I like your idea for it to be painted all white. Perhaps a small, minimum OD rocket preferably launched to an altitude far out of sight, poppy shaped red parachute or red poppy pattern on 'chute, last launch of the day, no attempt at tracking or recovery. On it, for anyone who might find it, something like: "Launched to the winds in remembrance of the over 700,000 casualties in the Battle of Verdun, 21 February through 18 December 1916." Day, month, year order is European and military. Month, day, year is only used by Belize, Federated States of Micronesia, and the United States according to wikipedia.

Remembrance poppy

https://en.wikipedia.org/wiki/Remembrance_poppy
 
You could also paint it Sky Blue, the color of the French uniforms that were to blend into the sky as they attacked in mass and charging above ground!

A hybrid rocket painted Mustard Yellow with a black Totenkopf. Yell Gaaaaaaass when it is launched. Then some famous poetry readings.
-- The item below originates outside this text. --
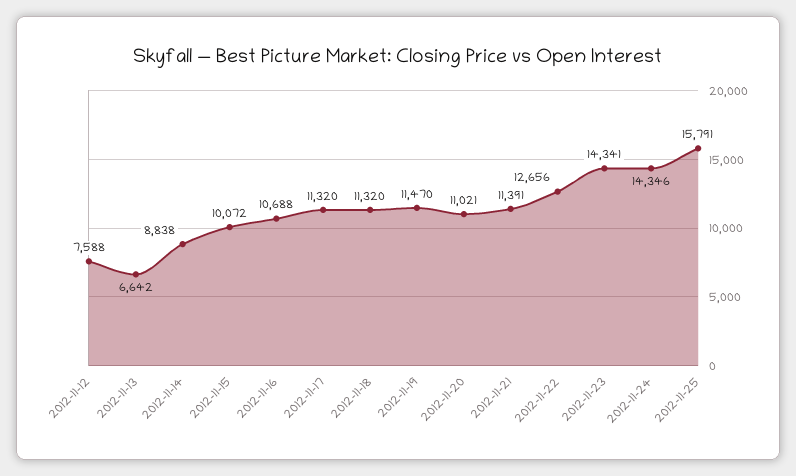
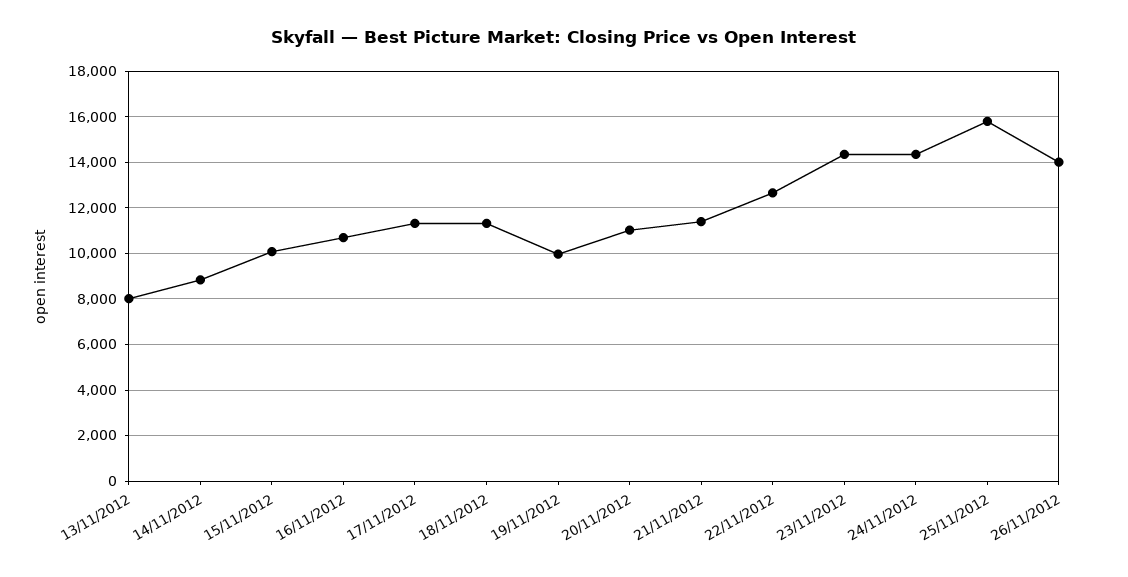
2012-11-12: 7588 -> none
2012-11-13: 6642 -> 8000
2012-11-19: 11470 -> 10000
26/11/2012: none -> 14000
So much fun to be had with WWI rocketry!
 
"Suicidal frontal attacks against machine guns and field artillery slaughtered hundreds of thousands of soldiers." Previous century war tactics, against modern century weapons. A sure recipe for disaster.

Thanks for posting this one Winston.

Every 11 November during my working years, I would announce to my coworkers, 'Today at 11:00, on the 11th day of the 11th month, the guns finally fell silent.' Absolutely 100% of my coworkers had no idea what I was talking about.